What you are asked to do =
In your answer, reproduce exactly the lines from the beginning of the listing below through the one containing "and interannual variabilities.", and only those lines.

━━ Records to use ━━

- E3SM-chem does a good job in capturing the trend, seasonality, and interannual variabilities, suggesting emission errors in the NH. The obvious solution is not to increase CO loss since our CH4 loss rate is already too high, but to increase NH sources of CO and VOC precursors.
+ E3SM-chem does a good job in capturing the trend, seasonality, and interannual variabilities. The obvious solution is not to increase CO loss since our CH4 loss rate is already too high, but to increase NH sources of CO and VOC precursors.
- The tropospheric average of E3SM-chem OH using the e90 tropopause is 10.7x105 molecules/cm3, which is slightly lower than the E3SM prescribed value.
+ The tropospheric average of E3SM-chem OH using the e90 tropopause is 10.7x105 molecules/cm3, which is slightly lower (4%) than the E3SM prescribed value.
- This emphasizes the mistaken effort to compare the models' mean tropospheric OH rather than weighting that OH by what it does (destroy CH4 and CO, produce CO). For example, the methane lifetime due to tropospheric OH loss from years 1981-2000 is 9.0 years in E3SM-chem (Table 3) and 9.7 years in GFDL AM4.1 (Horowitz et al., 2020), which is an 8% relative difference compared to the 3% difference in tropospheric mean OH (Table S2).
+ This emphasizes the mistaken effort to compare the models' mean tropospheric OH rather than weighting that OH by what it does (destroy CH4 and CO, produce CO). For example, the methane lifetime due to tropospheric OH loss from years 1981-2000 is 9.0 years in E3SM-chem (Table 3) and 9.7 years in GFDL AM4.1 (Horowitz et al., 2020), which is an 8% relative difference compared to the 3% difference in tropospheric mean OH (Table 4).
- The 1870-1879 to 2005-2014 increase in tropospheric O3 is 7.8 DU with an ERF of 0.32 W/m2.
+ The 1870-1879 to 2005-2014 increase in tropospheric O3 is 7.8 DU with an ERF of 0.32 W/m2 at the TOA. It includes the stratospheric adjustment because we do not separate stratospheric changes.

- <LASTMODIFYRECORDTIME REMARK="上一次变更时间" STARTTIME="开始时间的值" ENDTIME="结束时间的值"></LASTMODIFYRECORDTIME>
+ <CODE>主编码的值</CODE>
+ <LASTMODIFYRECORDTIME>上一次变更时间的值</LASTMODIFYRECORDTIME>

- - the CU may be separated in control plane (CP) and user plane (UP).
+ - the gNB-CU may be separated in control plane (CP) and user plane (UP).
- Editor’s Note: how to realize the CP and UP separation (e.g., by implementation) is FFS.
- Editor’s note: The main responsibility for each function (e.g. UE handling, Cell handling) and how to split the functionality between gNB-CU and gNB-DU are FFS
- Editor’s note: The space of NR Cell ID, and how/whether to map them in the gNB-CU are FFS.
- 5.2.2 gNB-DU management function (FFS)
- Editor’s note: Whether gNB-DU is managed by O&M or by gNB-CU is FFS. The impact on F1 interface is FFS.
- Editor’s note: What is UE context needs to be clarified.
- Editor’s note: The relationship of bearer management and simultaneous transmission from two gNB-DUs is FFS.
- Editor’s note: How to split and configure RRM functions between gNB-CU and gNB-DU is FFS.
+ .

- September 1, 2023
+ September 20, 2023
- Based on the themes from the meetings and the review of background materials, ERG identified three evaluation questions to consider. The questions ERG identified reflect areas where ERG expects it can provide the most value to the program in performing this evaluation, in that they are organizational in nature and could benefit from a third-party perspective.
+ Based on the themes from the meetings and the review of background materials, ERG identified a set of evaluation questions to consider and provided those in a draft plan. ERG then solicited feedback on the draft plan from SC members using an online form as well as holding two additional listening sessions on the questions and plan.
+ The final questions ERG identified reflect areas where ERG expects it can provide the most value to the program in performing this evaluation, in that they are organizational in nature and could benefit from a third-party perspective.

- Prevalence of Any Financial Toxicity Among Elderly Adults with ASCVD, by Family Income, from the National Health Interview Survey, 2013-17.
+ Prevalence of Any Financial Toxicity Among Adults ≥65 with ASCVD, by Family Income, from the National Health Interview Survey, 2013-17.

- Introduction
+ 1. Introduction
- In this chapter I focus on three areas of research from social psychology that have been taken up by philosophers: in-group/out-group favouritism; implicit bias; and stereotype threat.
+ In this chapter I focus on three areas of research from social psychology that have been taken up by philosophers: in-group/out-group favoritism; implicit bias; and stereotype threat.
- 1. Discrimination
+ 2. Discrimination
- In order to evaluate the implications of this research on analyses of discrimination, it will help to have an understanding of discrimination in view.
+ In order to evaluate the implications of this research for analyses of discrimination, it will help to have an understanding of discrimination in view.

━━━

Solution for this task =
- E3SM-chem does a good job in capturing the trend, seasonality, and interannual variabilities, suggesting emission errors in the NH. The obvious solution is not to increase CO loss since our CH4 loss rate is already too high, but to increase NH sources of CO and VOC precursors.
+ E3SM-chem does a good job in capturing the trend, seasonality, and interannual variabilities. The obvious solution is not to increase CO loss since our CH4 loss rate is already too high, but to increase NH sources of CO and VOC precursors.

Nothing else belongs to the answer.